[Version comparison data]
────────────────────

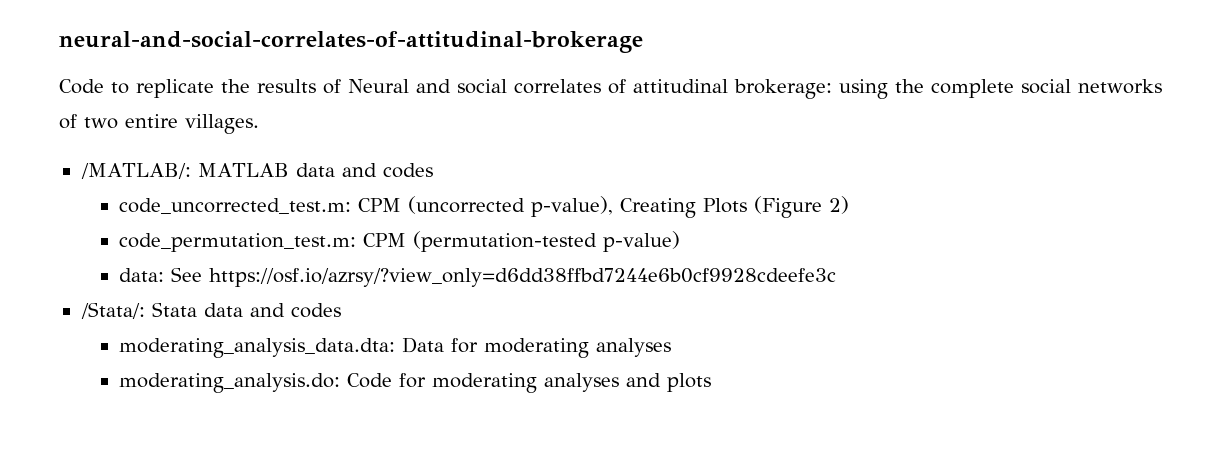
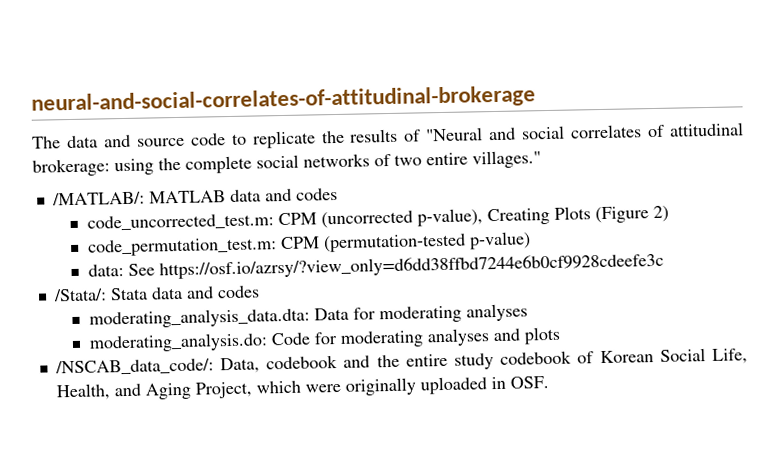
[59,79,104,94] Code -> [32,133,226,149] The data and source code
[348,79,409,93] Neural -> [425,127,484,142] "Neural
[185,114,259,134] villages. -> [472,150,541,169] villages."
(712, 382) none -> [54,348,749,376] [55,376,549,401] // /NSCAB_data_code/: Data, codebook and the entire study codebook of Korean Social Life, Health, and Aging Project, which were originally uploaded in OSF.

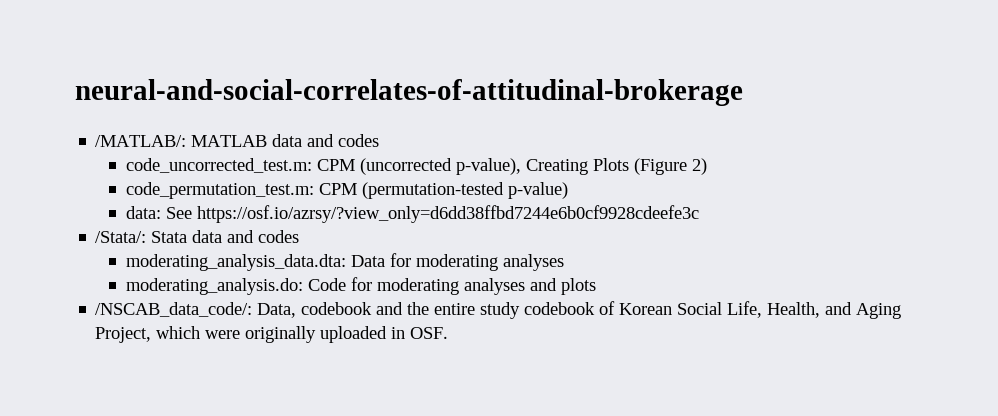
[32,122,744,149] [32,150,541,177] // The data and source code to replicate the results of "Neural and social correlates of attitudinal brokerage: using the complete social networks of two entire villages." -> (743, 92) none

────────────────────

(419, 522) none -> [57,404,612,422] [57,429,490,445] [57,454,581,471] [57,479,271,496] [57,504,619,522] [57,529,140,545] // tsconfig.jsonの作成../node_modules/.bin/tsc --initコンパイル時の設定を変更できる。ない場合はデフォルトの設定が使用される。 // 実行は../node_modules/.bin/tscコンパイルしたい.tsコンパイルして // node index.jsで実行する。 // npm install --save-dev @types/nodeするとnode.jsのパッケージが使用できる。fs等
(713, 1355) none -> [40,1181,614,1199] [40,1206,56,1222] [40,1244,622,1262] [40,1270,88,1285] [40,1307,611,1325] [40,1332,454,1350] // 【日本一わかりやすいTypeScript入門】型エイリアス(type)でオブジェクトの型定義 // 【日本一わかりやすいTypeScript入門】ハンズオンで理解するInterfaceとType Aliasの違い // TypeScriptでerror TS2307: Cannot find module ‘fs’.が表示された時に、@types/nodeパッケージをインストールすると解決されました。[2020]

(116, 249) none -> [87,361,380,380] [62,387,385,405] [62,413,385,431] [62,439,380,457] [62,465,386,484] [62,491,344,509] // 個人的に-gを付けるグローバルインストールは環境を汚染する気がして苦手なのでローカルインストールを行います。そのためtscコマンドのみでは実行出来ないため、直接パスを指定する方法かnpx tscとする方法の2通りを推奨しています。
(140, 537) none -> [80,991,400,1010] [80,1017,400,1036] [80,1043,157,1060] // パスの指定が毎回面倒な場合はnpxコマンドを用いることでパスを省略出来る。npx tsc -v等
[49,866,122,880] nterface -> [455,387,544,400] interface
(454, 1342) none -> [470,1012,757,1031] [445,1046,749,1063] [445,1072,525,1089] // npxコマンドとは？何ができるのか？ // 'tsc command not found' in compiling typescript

────────────────────

TASK PROMPT ▸
Lines holding "entire": please count them in the data above and reply with the number alone.

WRITTEN REPLY ▸
2